- DATASET RECORDS:
◆ ◆ ◆ ◆ ◆

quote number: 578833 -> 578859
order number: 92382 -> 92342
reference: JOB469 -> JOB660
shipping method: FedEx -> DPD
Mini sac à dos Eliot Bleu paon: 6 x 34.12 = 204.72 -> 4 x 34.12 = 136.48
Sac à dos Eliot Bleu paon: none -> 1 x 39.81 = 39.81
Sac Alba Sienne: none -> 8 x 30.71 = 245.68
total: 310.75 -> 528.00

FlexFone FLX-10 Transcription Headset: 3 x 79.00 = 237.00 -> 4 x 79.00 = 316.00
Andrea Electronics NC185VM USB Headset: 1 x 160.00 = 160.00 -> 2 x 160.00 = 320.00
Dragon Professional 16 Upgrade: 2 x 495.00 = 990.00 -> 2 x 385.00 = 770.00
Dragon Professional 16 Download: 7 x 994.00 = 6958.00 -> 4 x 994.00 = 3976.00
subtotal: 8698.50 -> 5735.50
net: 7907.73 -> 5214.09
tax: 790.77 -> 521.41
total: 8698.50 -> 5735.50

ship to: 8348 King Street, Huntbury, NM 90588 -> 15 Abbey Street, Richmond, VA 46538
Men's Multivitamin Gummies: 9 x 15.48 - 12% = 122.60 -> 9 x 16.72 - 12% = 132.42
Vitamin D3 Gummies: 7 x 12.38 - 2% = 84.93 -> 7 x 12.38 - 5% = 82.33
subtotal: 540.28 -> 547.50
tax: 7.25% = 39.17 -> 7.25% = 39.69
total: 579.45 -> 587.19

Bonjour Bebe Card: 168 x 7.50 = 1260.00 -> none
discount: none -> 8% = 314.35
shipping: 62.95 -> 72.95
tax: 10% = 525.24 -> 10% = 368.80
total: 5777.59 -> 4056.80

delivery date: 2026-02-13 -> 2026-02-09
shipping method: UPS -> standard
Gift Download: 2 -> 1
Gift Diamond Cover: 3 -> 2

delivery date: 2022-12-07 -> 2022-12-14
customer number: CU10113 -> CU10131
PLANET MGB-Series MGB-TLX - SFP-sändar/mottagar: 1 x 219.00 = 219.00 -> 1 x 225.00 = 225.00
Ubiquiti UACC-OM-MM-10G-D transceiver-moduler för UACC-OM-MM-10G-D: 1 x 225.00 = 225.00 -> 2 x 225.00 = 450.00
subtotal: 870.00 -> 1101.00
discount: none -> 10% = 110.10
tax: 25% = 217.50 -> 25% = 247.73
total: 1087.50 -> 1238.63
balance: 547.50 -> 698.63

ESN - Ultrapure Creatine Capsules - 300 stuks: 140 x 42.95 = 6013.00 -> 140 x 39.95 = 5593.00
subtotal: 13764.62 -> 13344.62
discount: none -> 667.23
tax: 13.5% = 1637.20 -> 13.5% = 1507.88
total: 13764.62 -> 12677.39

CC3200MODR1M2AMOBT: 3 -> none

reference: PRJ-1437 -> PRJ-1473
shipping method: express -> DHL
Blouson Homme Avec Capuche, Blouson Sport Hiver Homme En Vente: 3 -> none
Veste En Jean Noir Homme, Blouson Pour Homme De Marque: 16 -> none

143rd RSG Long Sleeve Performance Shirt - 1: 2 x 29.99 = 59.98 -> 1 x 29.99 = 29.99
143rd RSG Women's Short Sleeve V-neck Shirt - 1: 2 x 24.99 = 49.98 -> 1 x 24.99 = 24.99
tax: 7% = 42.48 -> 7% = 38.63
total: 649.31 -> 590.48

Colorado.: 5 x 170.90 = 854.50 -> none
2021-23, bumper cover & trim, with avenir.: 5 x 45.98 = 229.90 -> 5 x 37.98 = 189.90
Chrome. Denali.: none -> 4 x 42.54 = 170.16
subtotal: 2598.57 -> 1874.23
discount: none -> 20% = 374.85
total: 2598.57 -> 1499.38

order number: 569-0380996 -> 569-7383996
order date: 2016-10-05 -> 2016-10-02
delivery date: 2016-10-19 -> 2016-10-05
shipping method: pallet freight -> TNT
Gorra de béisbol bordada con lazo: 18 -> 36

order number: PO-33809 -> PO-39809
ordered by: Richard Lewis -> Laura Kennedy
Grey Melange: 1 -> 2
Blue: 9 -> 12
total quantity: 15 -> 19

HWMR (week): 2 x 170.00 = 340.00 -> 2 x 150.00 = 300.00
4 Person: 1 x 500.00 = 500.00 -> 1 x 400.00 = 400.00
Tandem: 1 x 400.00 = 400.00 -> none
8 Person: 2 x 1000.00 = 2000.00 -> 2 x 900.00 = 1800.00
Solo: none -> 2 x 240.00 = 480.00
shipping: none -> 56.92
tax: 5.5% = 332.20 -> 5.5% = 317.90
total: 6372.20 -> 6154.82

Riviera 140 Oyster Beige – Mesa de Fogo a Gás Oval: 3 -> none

◆ ◆ ◆ ◆ ◆

- TASK: Among the lines of the data, identify those with the word "Gift". Copy each of them.

- TASK RESPONSE:
Gift Download: 2 -> 1
Gift Diamond Cover: 3 -> 2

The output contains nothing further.